** Prompt **
Transcribe exactly everything in the data below from the line containing "Grand Cru Nouveau" down to the line containing "Canta in spagnolo, tailandese", both lines included and nothing further.

++++ Information shown ++++

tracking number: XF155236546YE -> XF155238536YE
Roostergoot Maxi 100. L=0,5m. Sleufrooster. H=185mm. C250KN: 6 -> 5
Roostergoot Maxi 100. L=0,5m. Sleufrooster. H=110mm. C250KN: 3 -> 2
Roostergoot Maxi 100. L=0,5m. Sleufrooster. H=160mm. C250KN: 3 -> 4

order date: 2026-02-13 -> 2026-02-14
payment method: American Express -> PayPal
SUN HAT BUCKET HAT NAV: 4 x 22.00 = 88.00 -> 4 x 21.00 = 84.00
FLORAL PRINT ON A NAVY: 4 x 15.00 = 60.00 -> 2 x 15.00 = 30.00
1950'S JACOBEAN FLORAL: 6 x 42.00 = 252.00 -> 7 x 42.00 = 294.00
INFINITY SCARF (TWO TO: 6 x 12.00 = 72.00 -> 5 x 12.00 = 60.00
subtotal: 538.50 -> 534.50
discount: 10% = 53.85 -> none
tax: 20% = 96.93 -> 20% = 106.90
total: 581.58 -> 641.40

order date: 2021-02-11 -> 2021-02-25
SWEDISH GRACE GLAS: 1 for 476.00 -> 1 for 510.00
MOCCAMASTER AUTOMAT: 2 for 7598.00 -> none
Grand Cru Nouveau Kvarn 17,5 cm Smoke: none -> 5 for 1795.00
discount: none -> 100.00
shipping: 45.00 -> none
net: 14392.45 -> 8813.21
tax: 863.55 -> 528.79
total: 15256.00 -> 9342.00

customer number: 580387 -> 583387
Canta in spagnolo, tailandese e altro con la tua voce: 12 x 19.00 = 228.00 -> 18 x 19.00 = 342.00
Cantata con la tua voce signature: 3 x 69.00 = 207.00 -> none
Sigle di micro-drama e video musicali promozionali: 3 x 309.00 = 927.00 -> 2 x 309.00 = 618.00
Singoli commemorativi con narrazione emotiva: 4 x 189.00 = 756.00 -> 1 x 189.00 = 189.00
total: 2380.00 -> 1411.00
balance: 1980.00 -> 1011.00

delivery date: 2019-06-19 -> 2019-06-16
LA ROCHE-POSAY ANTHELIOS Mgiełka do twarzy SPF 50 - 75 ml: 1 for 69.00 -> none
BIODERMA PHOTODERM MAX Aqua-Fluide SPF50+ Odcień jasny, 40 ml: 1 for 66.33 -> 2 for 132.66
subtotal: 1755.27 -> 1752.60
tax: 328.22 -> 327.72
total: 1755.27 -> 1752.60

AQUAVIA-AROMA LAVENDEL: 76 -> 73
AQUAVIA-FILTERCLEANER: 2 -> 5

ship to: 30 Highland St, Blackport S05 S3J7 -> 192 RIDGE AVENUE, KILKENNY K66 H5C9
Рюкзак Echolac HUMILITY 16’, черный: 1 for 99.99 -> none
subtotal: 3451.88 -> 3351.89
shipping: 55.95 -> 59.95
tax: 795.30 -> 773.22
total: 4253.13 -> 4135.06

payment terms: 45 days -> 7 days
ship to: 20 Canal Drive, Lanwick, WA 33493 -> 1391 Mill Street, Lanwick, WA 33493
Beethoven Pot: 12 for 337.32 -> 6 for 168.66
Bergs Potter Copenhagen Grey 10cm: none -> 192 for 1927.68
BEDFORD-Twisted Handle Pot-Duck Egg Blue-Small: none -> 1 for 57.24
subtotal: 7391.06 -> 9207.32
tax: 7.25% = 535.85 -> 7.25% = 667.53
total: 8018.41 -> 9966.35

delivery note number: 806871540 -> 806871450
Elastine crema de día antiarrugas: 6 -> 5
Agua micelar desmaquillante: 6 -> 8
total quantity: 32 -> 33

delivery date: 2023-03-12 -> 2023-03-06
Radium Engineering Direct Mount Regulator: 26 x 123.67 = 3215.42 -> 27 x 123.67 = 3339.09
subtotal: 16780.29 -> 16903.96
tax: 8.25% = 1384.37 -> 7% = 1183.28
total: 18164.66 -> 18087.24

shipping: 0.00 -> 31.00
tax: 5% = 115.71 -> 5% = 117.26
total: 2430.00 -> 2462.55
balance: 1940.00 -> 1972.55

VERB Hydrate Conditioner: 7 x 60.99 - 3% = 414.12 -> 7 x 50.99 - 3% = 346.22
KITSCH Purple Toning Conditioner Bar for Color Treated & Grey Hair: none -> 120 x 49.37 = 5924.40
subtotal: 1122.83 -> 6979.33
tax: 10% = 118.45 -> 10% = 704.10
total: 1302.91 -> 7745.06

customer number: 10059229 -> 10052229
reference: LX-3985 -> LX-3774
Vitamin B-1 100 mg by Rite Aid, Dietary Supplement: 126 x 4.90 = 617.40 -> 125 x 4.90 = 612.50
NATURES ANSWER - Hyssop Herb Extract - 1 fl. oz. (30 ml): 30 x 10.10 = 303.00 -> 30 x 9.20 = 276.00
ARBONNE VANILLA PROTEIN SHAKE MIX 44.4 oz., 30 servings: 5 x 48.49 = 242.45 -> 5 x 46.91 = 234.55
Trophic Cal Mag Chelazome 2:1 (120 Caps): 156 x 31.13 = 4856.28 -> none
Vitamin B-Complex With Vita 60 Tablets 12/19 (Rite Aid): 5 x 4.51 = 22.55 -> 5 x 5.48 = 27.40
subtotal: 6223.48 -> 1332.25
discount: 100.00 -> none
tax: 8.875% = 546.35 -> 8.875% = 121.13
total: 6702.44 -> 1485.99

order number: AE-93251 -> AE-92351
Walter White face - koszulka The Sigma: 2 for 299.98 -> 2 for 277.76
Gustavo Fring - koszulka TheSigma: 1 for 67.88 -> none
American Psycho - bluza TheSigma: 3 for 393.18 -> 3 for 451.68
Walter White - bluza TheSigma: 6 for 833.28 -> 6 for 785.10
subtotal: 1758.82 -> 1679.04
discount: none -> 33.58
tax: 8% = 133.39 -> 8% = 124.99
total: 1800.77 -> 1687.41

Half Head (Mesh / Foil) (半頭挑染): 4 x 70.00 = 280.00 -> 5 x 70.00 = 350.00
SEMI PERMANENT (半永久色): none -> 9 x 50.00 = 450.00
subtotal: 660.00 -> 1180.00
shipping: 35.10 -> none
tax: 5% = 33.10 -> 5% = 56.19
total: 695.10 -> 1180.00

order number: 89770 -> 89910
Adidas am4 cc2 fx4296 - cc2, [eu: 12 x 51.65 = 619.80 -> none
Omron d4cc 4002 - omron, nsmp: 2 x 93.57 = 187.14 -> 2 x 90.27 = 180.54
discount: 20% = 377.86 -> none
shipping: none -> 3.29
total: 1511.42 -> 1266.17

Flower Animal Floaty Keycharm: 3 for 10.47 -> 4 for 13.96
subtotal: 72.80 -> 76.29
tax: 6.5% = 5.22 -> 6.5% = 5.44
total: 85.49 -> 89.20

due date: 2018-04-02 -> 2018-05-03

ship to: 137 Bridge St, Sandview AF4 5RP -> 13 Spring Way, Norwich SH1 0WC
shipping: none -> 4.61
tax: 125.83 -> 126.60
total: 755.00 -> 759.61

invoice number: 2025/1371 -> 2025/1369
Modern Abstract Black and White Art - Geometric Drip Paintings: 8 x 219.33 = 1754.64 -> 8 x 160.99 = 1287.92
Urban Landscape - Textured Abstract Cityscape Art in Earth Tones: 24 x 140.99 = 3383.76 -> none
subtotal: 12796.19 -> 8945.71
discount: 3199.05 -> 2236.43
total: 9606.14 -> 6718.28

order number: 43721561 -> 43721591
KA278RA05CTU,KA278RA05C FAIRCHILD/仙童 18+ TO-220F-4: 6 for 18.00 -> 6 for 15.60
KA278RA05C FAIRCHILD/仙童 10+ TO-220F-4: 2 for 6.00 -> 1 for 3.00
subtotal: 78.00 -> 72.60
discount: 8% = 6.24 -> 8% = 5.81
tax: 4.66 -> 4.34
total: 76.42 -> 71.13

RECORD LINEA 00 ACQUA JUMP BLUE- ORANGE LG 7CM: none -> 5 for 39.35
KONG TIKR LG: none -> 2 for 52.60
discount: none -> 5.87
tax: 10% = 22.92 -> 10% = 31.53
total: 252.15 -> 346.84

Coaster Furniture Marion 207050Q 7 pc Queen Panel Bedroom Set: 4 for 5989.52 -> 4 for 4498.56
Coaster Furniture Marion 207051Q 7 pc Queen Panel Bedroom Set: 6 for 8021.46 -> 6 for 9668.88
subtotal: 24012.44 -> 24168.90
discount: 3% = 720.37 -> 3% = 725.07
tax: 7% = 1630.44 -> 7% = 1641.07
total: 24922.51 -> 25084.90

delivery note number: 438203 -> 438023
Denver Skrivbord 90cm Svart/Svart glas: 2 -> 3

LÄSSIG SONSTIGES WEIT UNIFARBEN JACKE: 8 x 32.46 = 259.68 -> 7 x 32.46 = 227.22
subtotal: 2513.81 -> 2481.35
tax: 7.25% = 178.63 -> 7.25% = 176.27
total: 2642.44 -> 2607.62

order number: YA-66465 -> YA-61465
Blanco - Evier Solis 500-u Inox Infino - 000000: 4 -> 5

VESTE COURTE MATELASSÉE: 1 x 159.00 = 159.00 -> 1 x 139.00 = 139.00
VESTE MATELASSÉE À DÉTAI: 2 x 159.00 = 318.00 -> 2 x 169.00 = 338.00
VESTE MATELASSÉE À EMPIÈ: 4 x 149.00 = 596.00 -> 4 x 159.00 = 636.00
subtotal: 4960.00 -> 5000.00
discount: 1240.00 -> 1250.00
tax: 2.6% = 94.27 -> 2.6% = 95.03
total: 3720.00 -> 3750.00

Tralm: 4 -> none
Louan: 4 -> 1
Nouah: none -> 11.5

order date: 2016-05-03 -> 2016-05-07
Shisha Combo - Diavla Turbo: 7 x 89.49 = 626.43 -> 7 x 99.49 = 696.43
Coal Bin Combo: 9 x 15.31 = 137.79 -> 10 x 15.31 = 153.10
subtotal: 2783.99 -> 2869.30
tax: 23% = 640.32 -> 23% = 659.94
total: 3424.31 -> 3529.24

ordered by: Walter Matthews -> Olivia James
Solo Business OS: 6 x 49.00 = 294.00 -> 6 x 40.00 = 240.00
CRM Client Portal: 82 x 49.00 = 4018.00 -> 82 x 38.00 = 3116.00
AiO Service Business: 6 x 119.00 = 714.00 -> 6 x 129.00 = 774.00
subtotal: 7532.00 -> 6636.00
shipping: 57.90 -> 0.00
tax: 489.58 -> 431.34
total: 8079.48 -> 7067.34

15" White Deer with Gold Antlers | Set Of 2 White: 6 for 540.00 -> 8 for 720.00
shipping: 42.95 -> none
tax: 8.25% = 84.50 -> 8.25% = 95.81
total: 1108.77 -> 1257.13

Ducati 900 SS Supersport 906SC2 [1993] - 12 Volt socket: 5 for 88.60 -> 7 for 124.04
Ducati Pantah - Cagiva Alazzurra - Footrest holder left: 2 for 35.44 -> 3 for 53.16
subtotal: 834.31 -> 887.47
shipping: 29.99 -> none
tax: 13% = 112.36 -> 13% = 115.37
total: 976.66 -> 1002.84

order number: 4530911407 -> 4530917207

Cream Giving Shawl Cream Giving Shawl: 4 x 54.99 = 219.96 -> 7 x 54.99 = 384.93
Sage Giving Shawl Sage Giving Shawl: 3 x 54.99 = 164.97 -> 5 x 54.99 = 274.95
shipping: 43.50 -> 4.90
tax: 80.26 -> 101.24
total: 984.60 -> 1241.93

++++

** Answer below **
Grand Cru Nouveau Kvarn 17,5 cm Smoke: none -> 5 for 1795.00
discount: none -> 100.00
shipping: 45.00 -> none
net: 14392.45 -> 8813.21
tax: 863.55 -> 528.79
total: 15256.00 -> 9342.00

customer number: 580387 -> 583387
Canta in spagnolo, tailandese e altro con la tua voce: 12 x 19.00 = 228.00 -> 18 x 19.00 = 342.00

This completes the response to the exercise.